Abstract
We describe the case of a 79-year-old man who presented with an enlarging mass on his chest wall. He had a history of thoracoplasty performed 55 years ago for treatment of pulmonary tuberculosis. The mass was subsequently proven to be the result of empyema neccesitans caused by reactivation tuberculosis. Empyema neccesitans is a well described entity in which an empyema spontaneously decompresses by dissecting into the chest wall and extrathoracic soft tissues. This can occur following necrotizing pneumonia, including pyogenic or tuberculus, or pulmonary abscess. Complications from collapse therapy for tuberculosis can be encountered decades following the surgery, however, empyema necessitans due to reactivation tuberculosis is rare. This case affords the opportunity to review the goals, techniques, and radiologic appearance of thoracoplasty.

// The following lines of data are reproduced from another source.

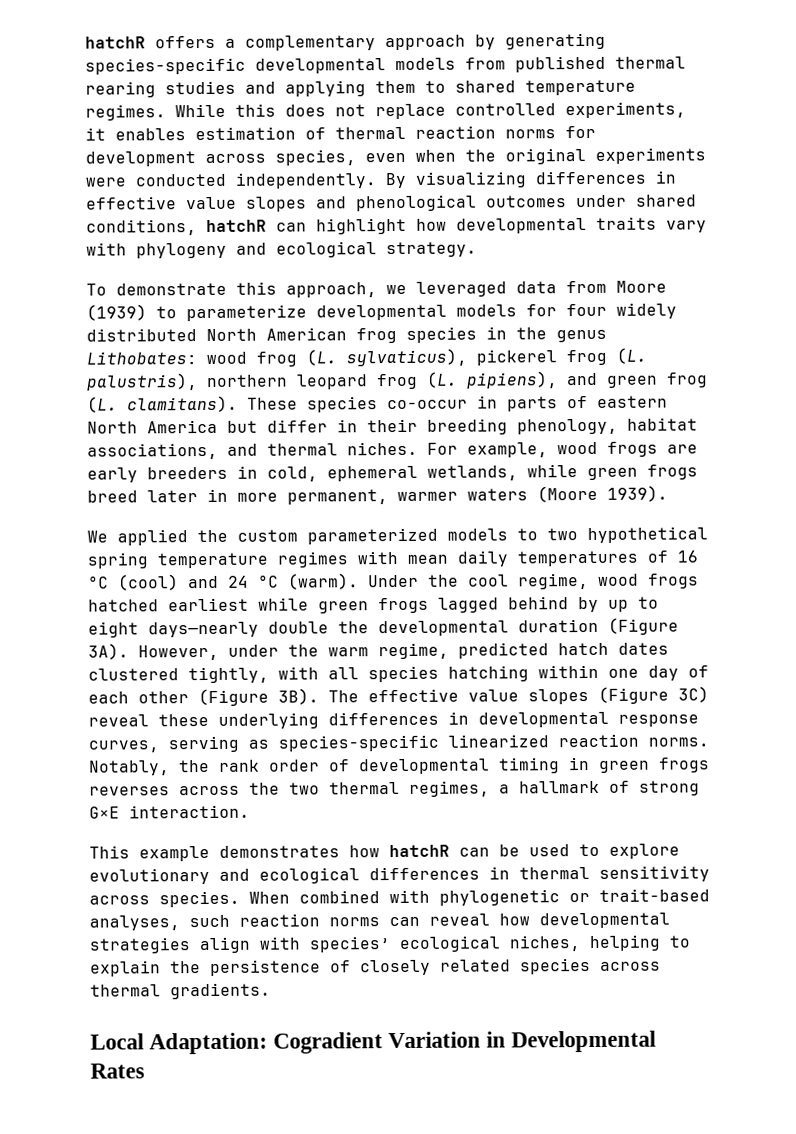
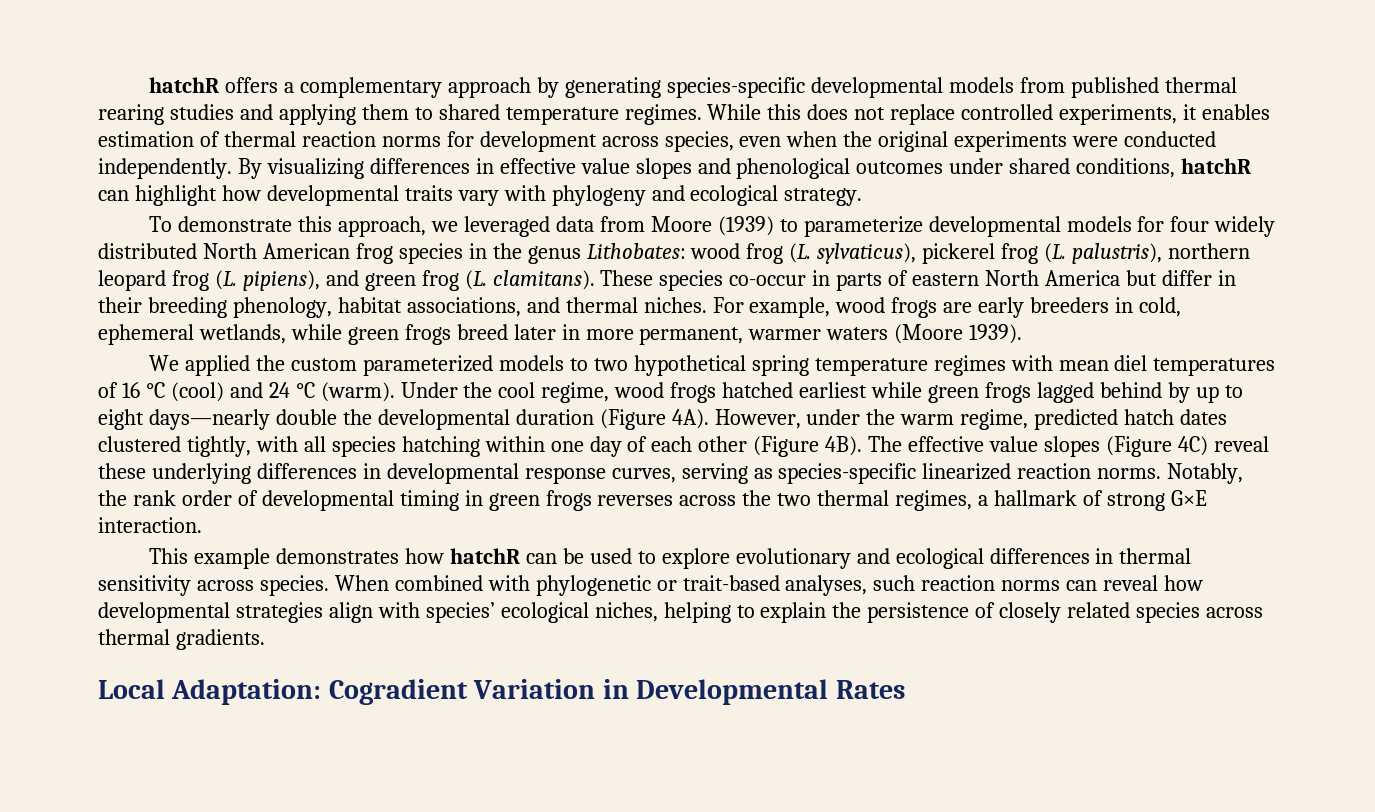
- We applied the custom parameterized models to two hypothetical spring temperature regimes with mean daily temperatures of 16 °C (cool) and 24 °C (warm).
+ We applied the custom parameterized models to two hypothetical spring temperature regimes with mean diel temperatures of 16 °C (cool) and 24 °C (warm).
- Under the cool regime, wood frogs hatched earliest while green frogs lagged behind by up to eight days—nearly double the developmental duration (Figure 3A).
+ Under the cool regime, wood frogs hatched earliest while green frogs lagged behind by up to eight days—nearly double the developmental duration (Figure 4A).
- However, under the warm regime, predicted hatch dates clustered tightly, with all species hatching within one day of each other (Figure 3B).
+ However, under the warm regime, predicted hatch dates clustered tightly, with all species hatching within one day of each other (Figure 4B).
- The effective value slopes (Figure 3C) reveal these underlying differences in developmental response curves, serving as species-specific linearized reaction norms.
+ The effective value slopes (Figure 4C) reveal these underlying differences in developmental response curves, serving as species-specific linearized reaction norms.

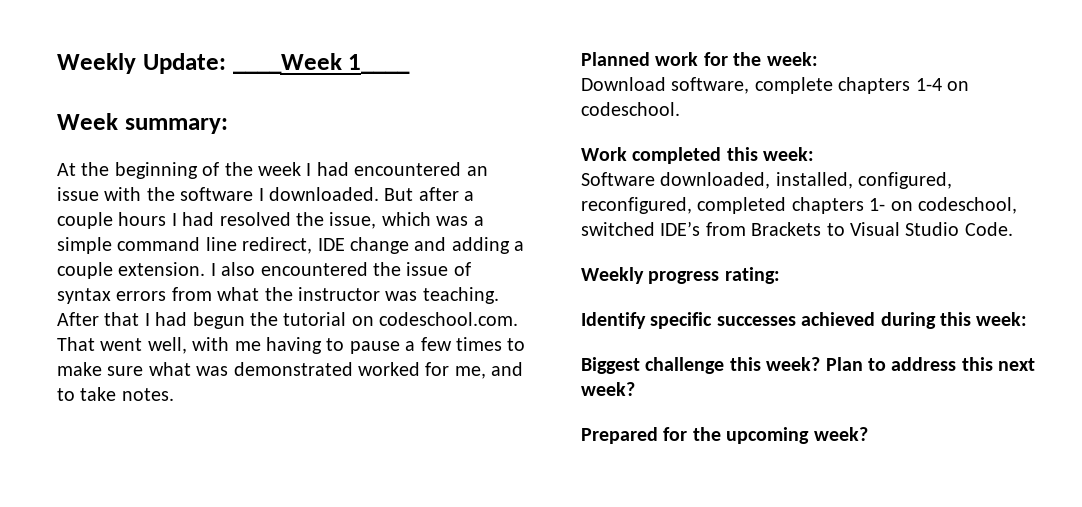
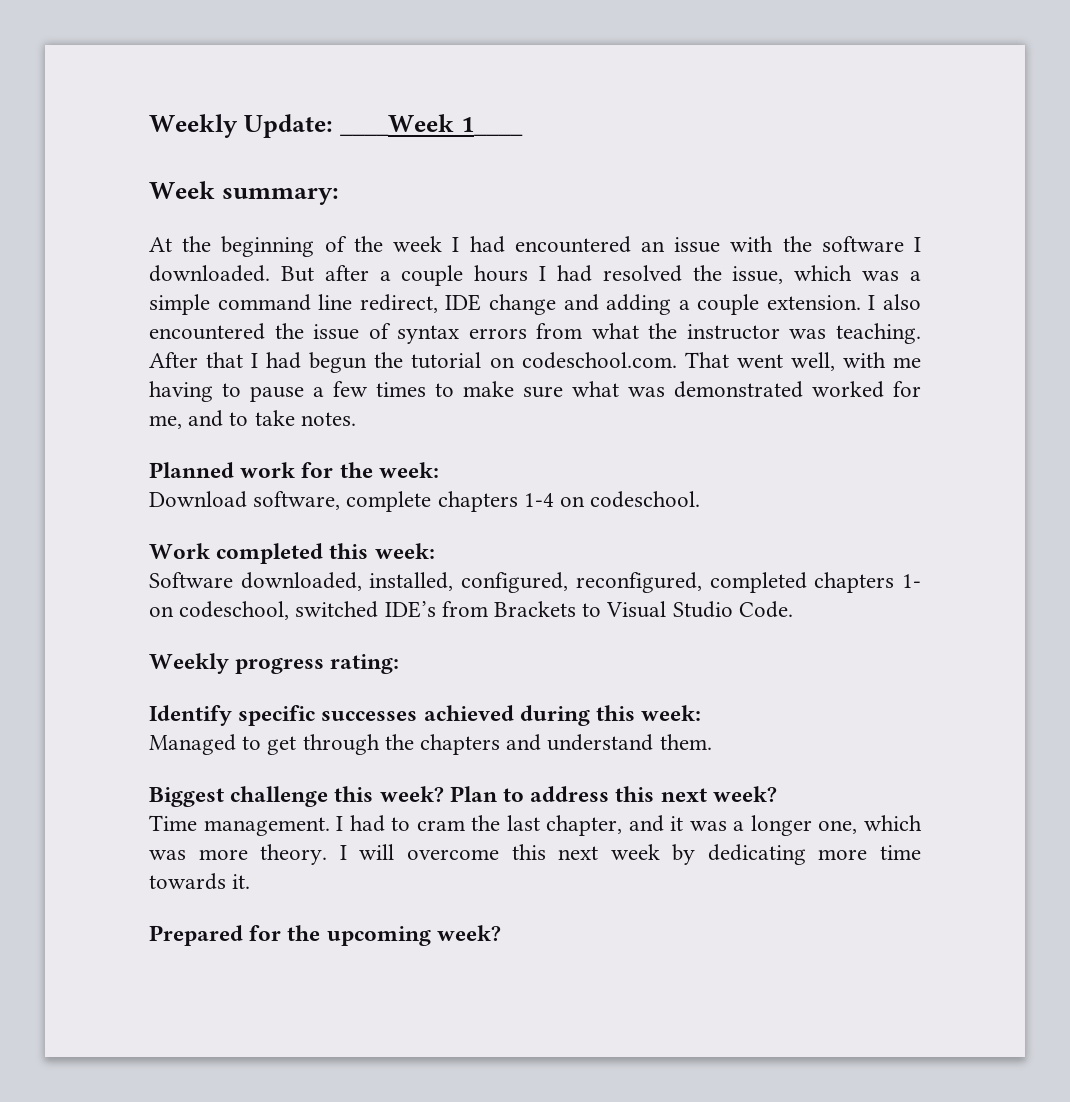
+ Managed to get through the chapters and understand them.
+ Time management. I had to cram the last chapter, and it was a longer one, which was more theory. I will overcome this next week by dedicating more time towards it.

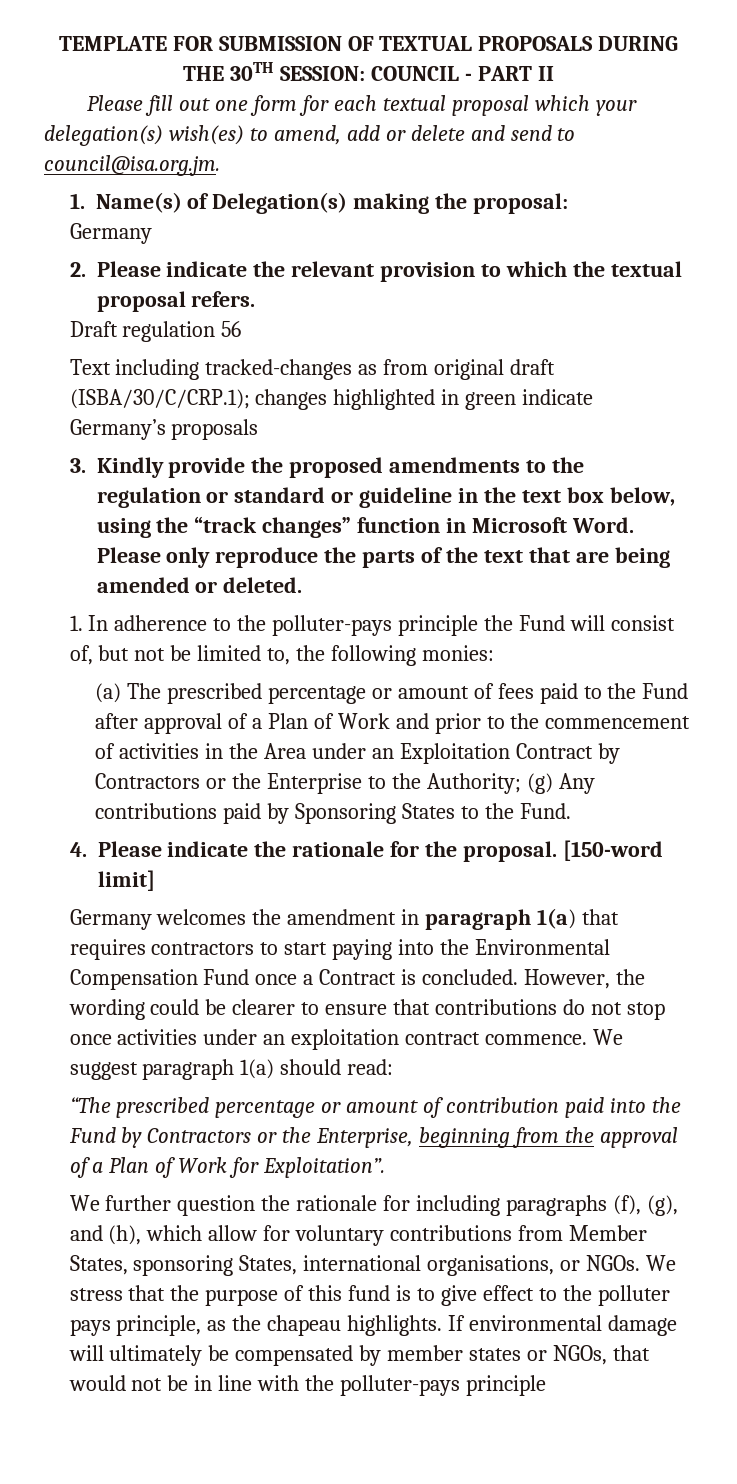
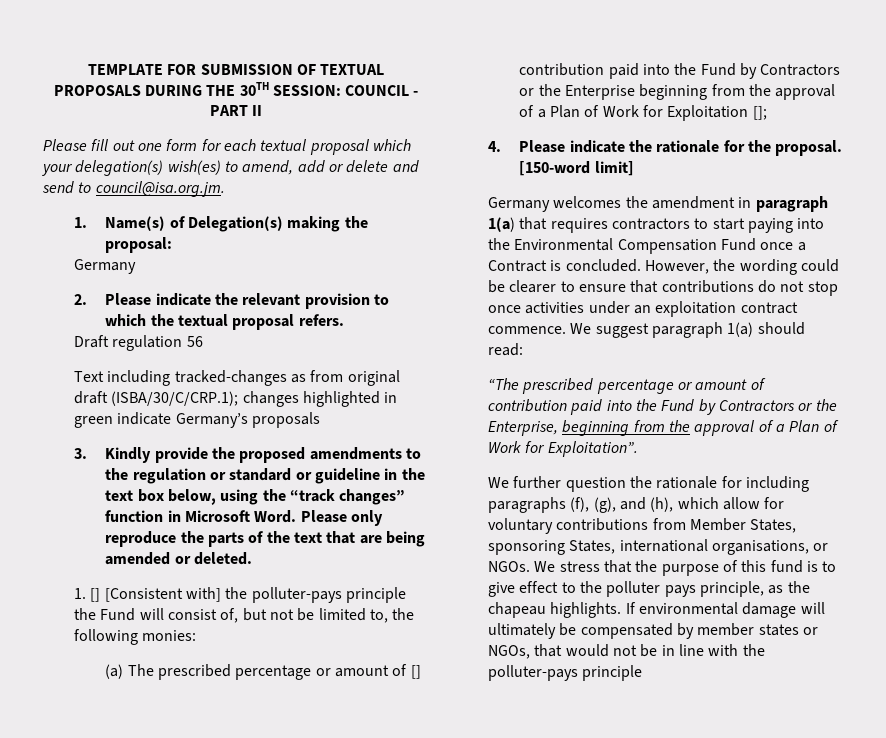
- 1. In adherence to the polluter-pays principle the Fund will consist of, but not be limited to, the following monies:
+ 1. [] [Consistent with] the polluter-pays principle the Fund will consist of, but not be limited to, the following monies:
- (a) The prescribed percentage or amount of fees paid to the Fund after approval of a Plan of Work and prior to the commencement of activities in the Area under an Exploitation Contract by Contractors or the Enterprise to the Authority; (g) Any contributions paid by Sponsoring States to the Fund.
+ (a) The prescribed percentage or amount of [] contribution paid into the Fund by Contractors or the Enterprise beginning from the approval of a Plan of Work for Exploitation [];

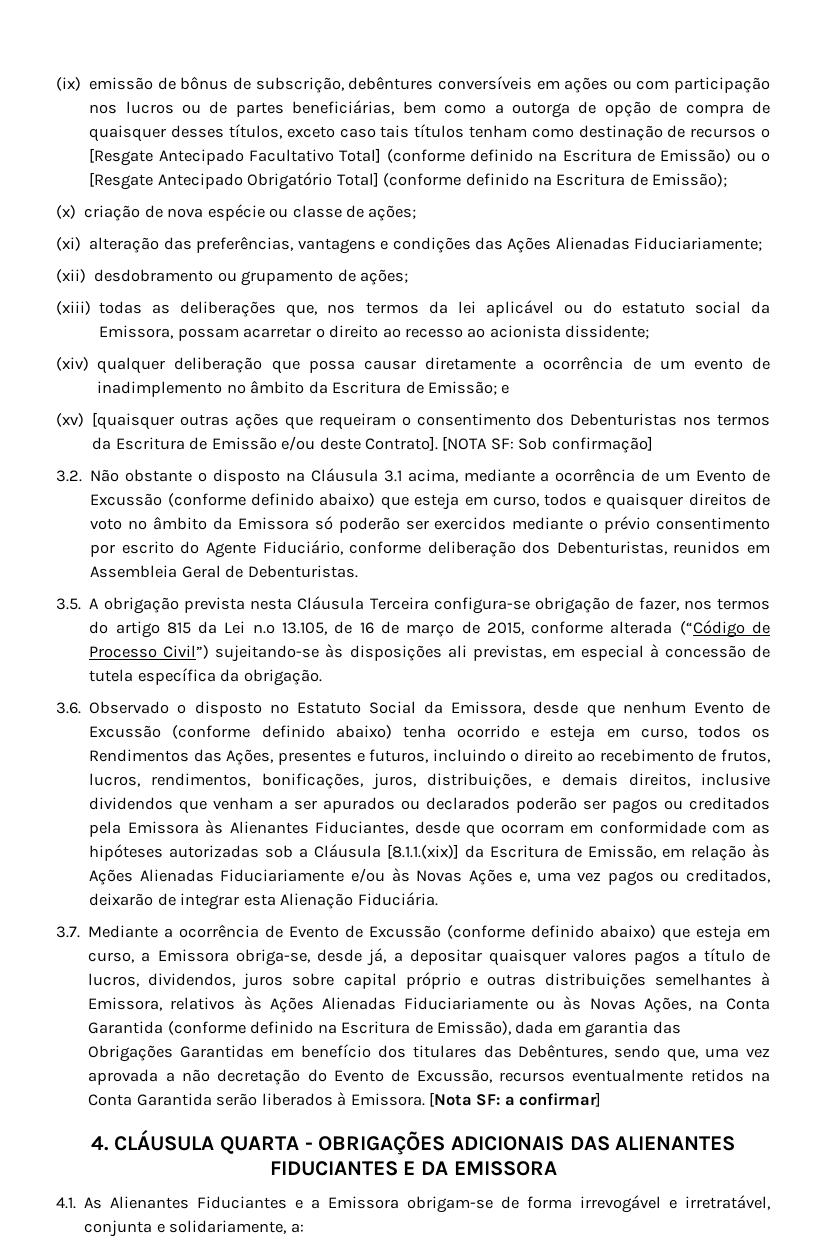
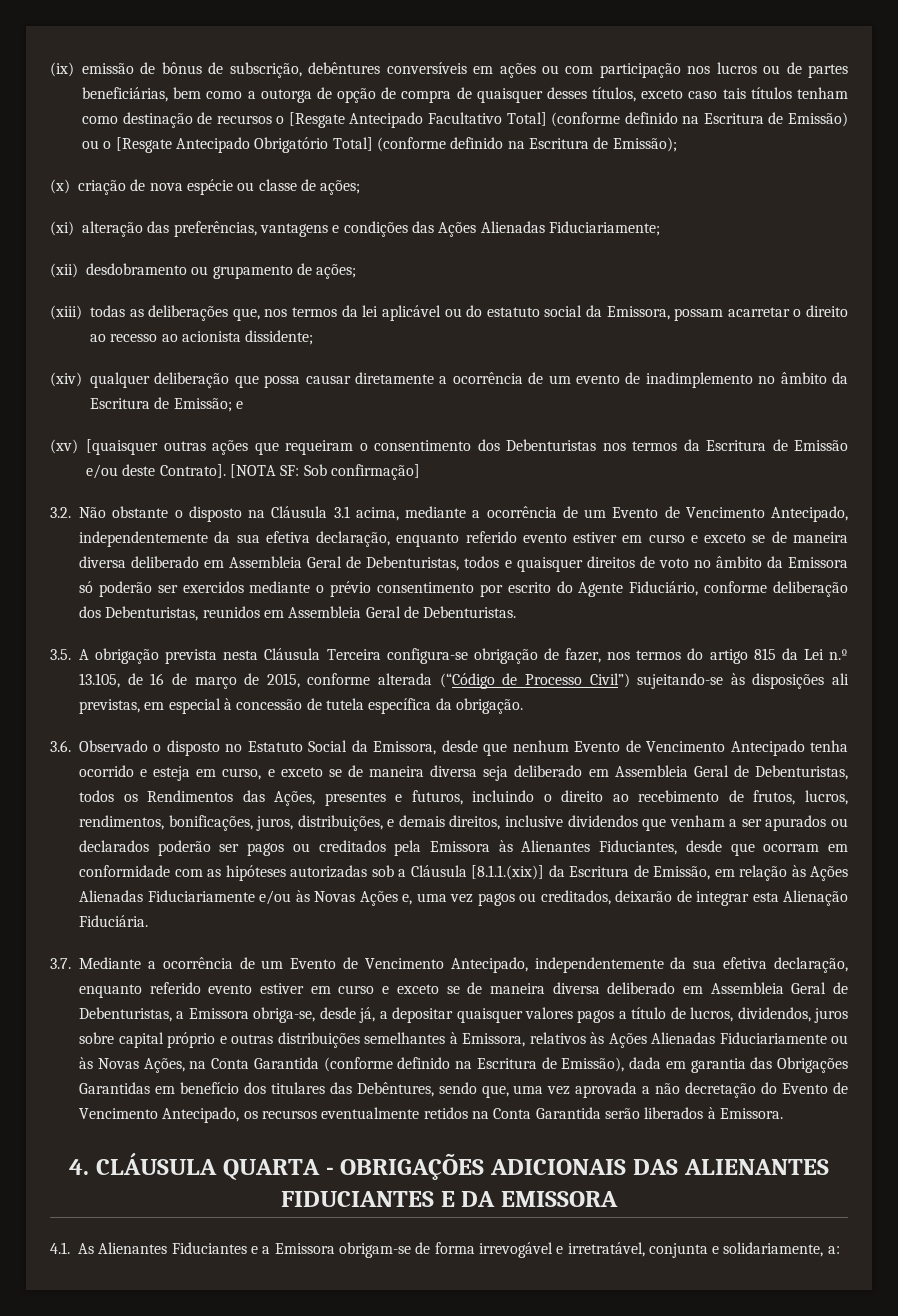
- 3.2. Não obstante o disposto na Cláusula 3.1 acima, mediante a ocorrência de um Evento de Excussão (conforme definido abaixo) que esteja em curso, todos e quaisquer direitos de voto no âmbito da Emissora só poderão ser exercidos mediante o prévio consentimento por escrito do Agente Fiduciário, conforme deliberação dos Debenturistas, reunidos em Assembleia Geral de Debenturistas.
+ 3.2. Não obstante o disposto na Cláusula 3.1 acima, mediante a ocorrência de um Evento de Vencimento Antecipado, independentemente da sua efetiva declaração, enquanto referido evento estiver em curso e exceto se de maneira diversa deliberado em Assembleia Geral de Debenturistas, todos e quaisquer direitos de voto no âmbito da Emissora só poderão ser exercidos mediante o prévio consentimento por escrito do Agente Fiduciário, conforme deliberação dos Debenturistas, reunidos em Assembleia Geral de Debenturistas.
- 3.6. Observado o disposto no Estatuto Social da Emissora, desde que nenhum Evento de Excussão (conforme definido abaixo) tenha ocorrido e esteja em curso, todos os Rendimentos das Ações, presentes e futuros, incluindo o direito ao recebimento de frutos, lucros, rendimentos, bonificações, juros, distribuições, e demais direitos, inclusive dividendos que venham a ser apurados ou declarados poderão ser pagos ou creditados pela Emissora às Alienantes Fiduciantes, desde que ocorram em conformidade com as hipóteses autorizadas sob a Cláusula [8.1.1.(xix)] da Escritura de Emissão, em relação às Ações Alienadas Fiduciariamente e/ou às Novas Ações e, uma vez pagos ou creditados, deixarão de integrar esta Alienação Fiduciária.
+ 3.6. Observado o disposto no Estatuto Social da Emissora, desde que nenhum Evento de Vencimento Antecipado tenha ocorrido e esteja em curso, e exceto se de maneira diversa seja deliberado em Assembleia Geral de Debenturistas, todos os Rendimentos das Ações, presentes e futuros, incluindo o direito ao recebimento de frutos, lucros, rendimentos, bonificações, juros, distribuições, e demais direitos, inclusive dividendos que venham a ser apurados ou declarados poderão ser pagos ou creditados pela Emissora às Alienantes Fiduciantes, desde que ocorram em conformidade com as hipóteses autorizadas sob a Cláusula [8.1.1.(xix)] da Escritura de Emissão, em relação às Ações Alienadas Fiduciariamente e/ou às Novas Ações e, uma vez pagos ou creditados, deixarão de integrar esta Alienação Fiduciária.
- 3.7. Mediante a ocorrência de Evento de Excussão (conforme definido abaixo) que esteja em curso, a Emissora obriga-se, desde já, a depositar quaisquer valores pagos a título de lucros, dividendos, juros sobre capital próprio e outras distribuições semelhantes à Emissora, relativos às Ações Alienadas Fiduciariamente ou às Novas Ações, na Conta Garantida (conforme definido na Escritura de Emissão), dada em garantia das Obrigações Garantidas em benefício dos titulares das Debêntures, sendo que, uma vez aprovada a não decretação do Evento de Excussão, recursos eventualmente retidos na Conta Garantida serão liberados à Emissora. [Nota SF: a confirmar]
+ 3.7. Mediante a ocorrência de um Evento de Vencimento Antecipado, independentemente da sua efetiva declaração, enquanto referido evento estiver em curso e exceto se de maneira diversa deliberado em Assembleia Geral de Debenturistas, a Emissora obriga-se, desde já, a depositar quaisquer valores pagos a título de lucros, dividendos, juros sobre capital próprio e outras distribuições semelhantes à Emissora, relativos às Ações Alienadas Fiduciariamente ou às Novas Ações, na Conta Garantida (conforme definido na Escritura de Emissão), dada em garantia das Obrigações Garantidas em benefício dos titulares das Debêntures, sendo que, uma vez aprovada a não decretação do Evento de Vencimento Antecipado, os recursos eventualmente retidos na Conta Garantida serão liberados à Emissora.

Abbreviations: CT, computed tomography; TB, tuberculosis
Introduction
Empyema neccesitans is a well described entity in which an empyema spontaneously decompresses by dissecting into the chest wall and extrathoracic soft tissues. This can occur following necrotizing pneumonia, including pyogenic or tuberculous, or pulmonary abscess [1]. This unique case illustrates reactivation mycobacterium tuberculosis presenting as empyema necessitans 55 years following pneumonectomy and thoracoplasty for the treatment of primary tuberculosis.
Case Report
A 79-year-old male presented to his primary care physician with the chief complaint of an enlarging lump on his chest. He first noticed it 2-3 days prior to presentation, and thought it had increased in size over that time. He had no pain, fevers, chills, or malaise.
The patient's past medical history was significant for tuberculosis which was treated with left pneumonectomy and thoracoplasty in 1950. He had oxygen dependent chronic obstructive pulmonary disease.
On physical examination, he had an erythematous lump on his left anterolateral chest wall. It was fluctuant and mildly tender. His temperature was 99.2 degrees Farinheit.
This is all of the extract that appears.